El guía de turismo me sonreía como si todo estuviese bien.
Antes de entrar nos obligaban a colocarnos una venda en el pecho, pero yo me la saqué. Nos explicaban, que no debía entrar ni un rayo de luz por esa zona, que eso arruinaría absolutamente todo el paseo. No me importó, quería conocer la ciudad igual.
Te permitían mirar pero sin detenerte, una mirada rápida, fugaz, sin procesar muchos detalles. Yo me quedaba un ratito más, contemplando las estructuras de cada edificio que nombraban en el altavoz, enamorándome de cada rincón con diseños que ya no se construyen.
Te permitían tocar, pero sin acariciar, sentir el tacto de una manera fría y monótona.
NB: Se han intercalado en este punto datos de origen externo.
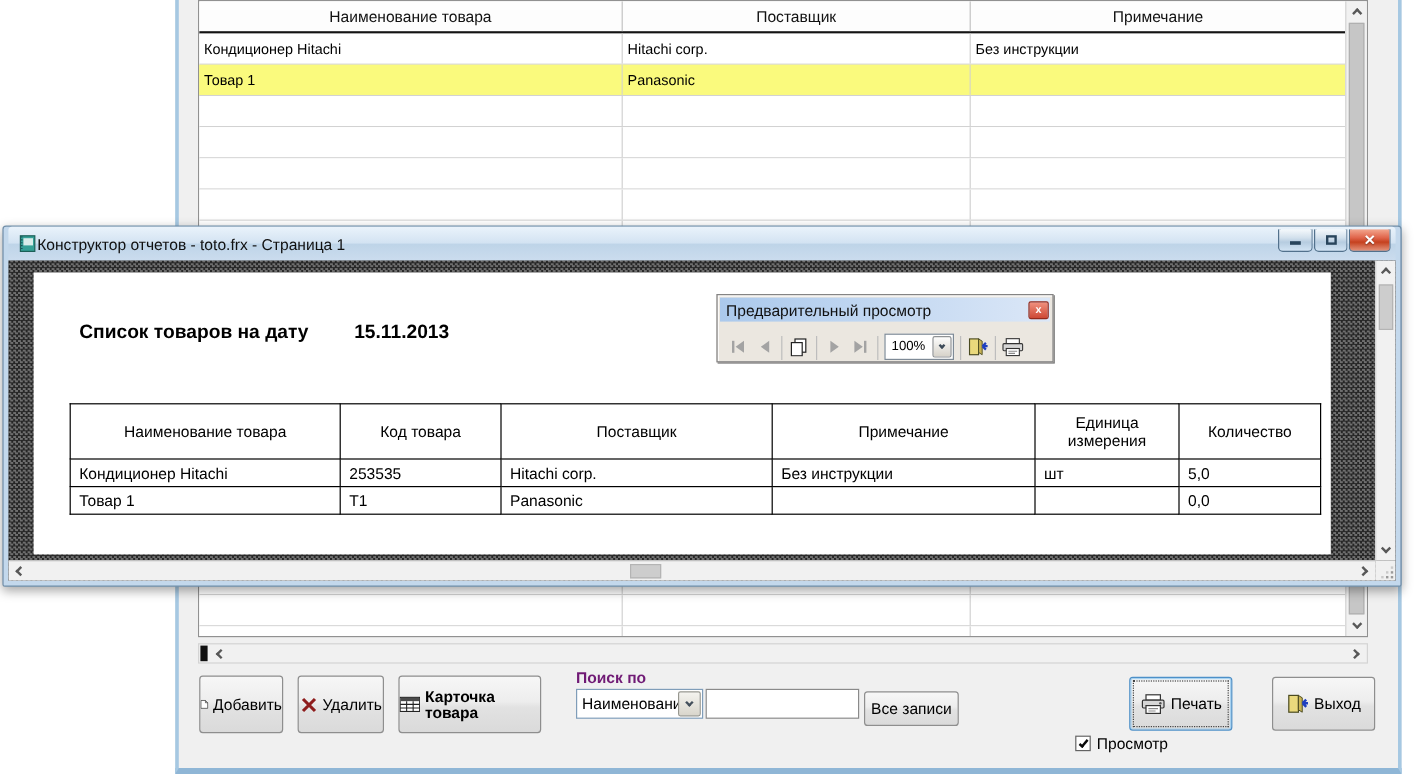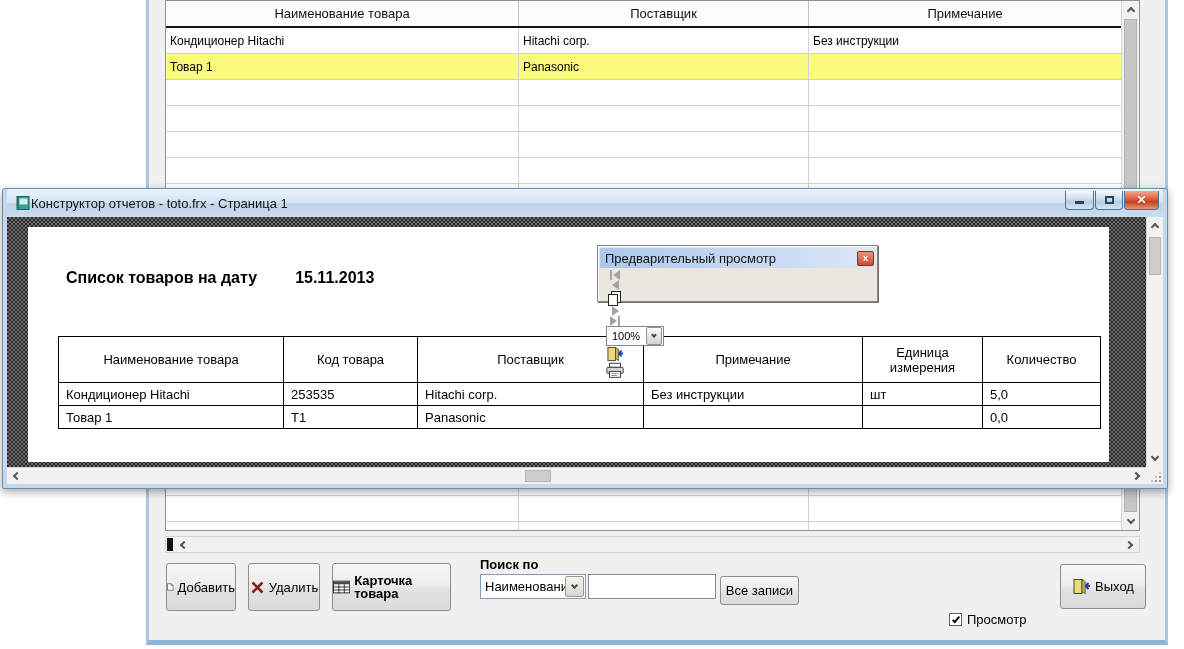"100%" .pv-row { align-items: flex-start -> flex-end; flex-direction: column -> none }
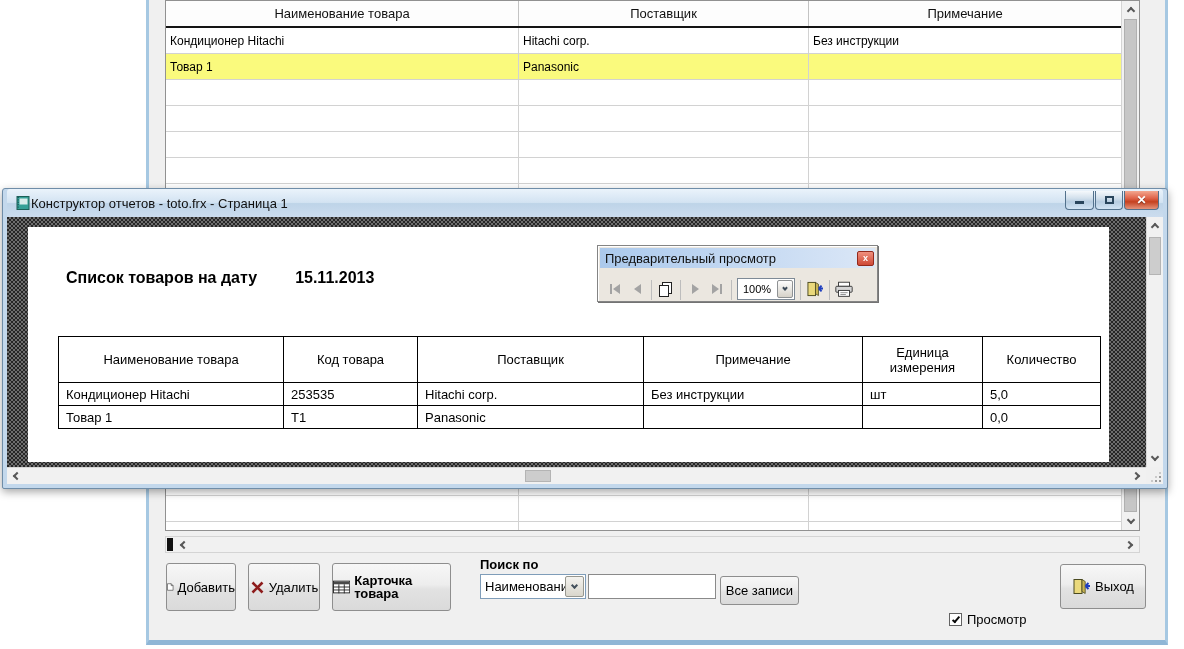"Поиск по" .search-label { color: #000000 -> #701a75 }
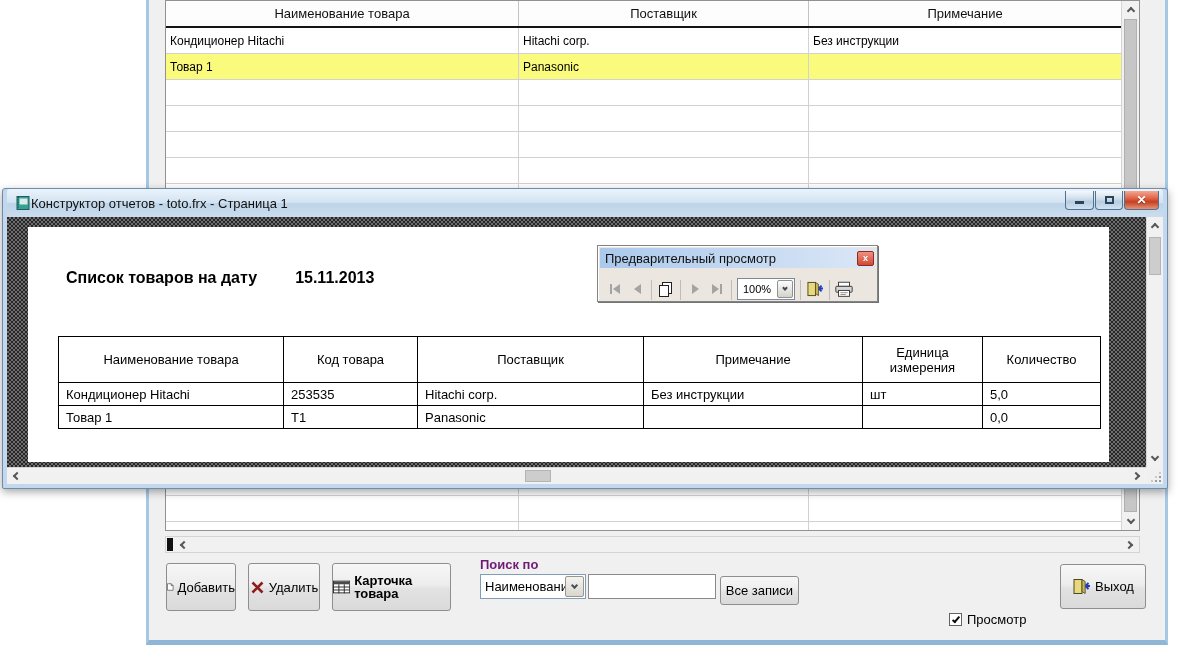"Печать" div.btn { html: none -> <div> <svg> <rect></rect> <rect></rect> <rect></rect> <path></path> <circle></circle> </svg> <span>Печать</span> </div> }
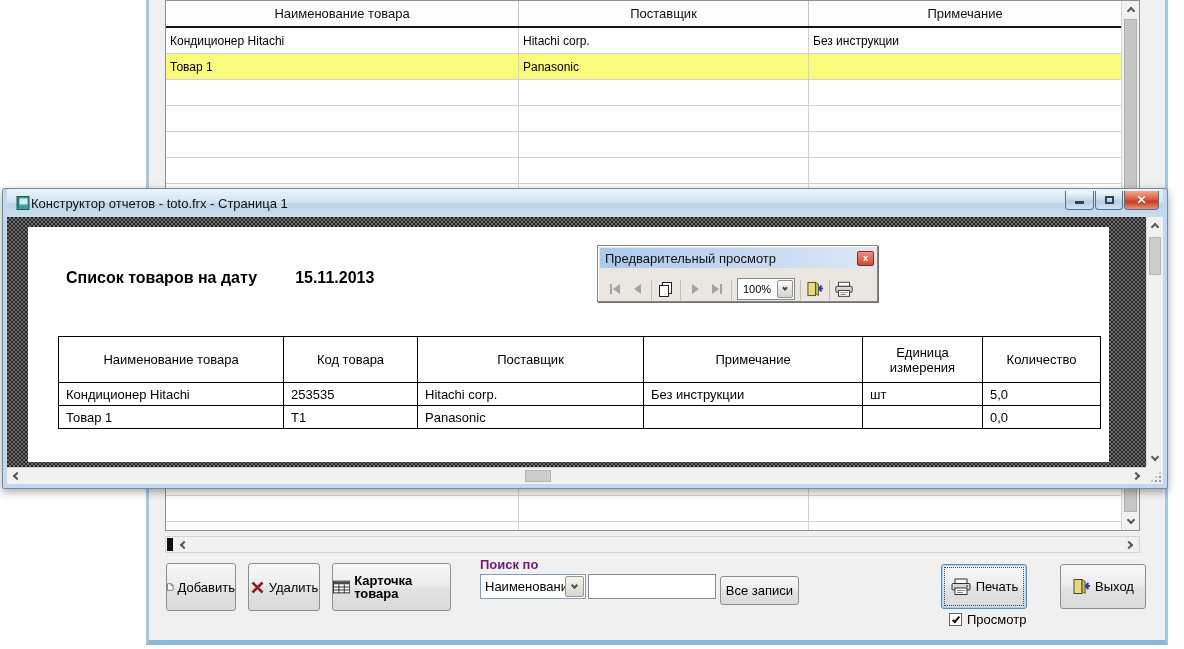"Просмотр" .cb-row { left: 800px -> 747px }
De nuevo, no me importó y sin que me vieran jugué con este sentido hasta explotarlo.
La venda parecía ocultar muchos propósitos, lo noté en olores y sonidos que lograban asustarme, pero nunca dije nada porque nadie los notaba.
La flor que el guía nos regaló estaba casi podrida, pero todos estaban encantados con ese gesto, me limité a sonreír y aceptarla como si no apestara a algo en mal estado.
Lo más importante de esta visita fue la parte de la desgustación. Al momentos de servirnos la comida típica de la ciudad, muy pintoresca y apetitosa, nos dieron instrucciones especiales y requeridas para el momento de la in-gesta. Instrucciones que, nos remarcaron, habría que seguir sí o sí, porque entonces todos los paseos que hicimos habrían perdido el sentido.
Yo empecé rompiendo las reglas, no me haría mal romper algunas más. No seguí las instrucciones y saboree la comida como si fuera la más rica que había comido. De hecho, sentí como si hubiese sido una de las mejores. La terminé, dejé mi plato vacío. Miré a mi alrededor y todos parecían estar satisfechos, absolutamente todos. La salsa picante me había quemado la lengua, no entendí por qué era la única que deseaba repetir, aún necesitando bomberos en mi boca.
Me acerqué al guía y le pregunté si podía servirme un poco más, me miró extrañado y me preguntó si había seguido las instrucciones. El que calla otorga. Entendió que había hecho todo mal. Noté como su mirada cambió como si mirase a un perro herido, sentí que su lástima se había disfrazado de amabilidad. Un poco asustado, pero sin involucrarse demasiado, me sugirió salir de la ciudad fuera del grupo, y que sería mejor que pase por enfermería antes de partir, y pedir curitas extras, un kit.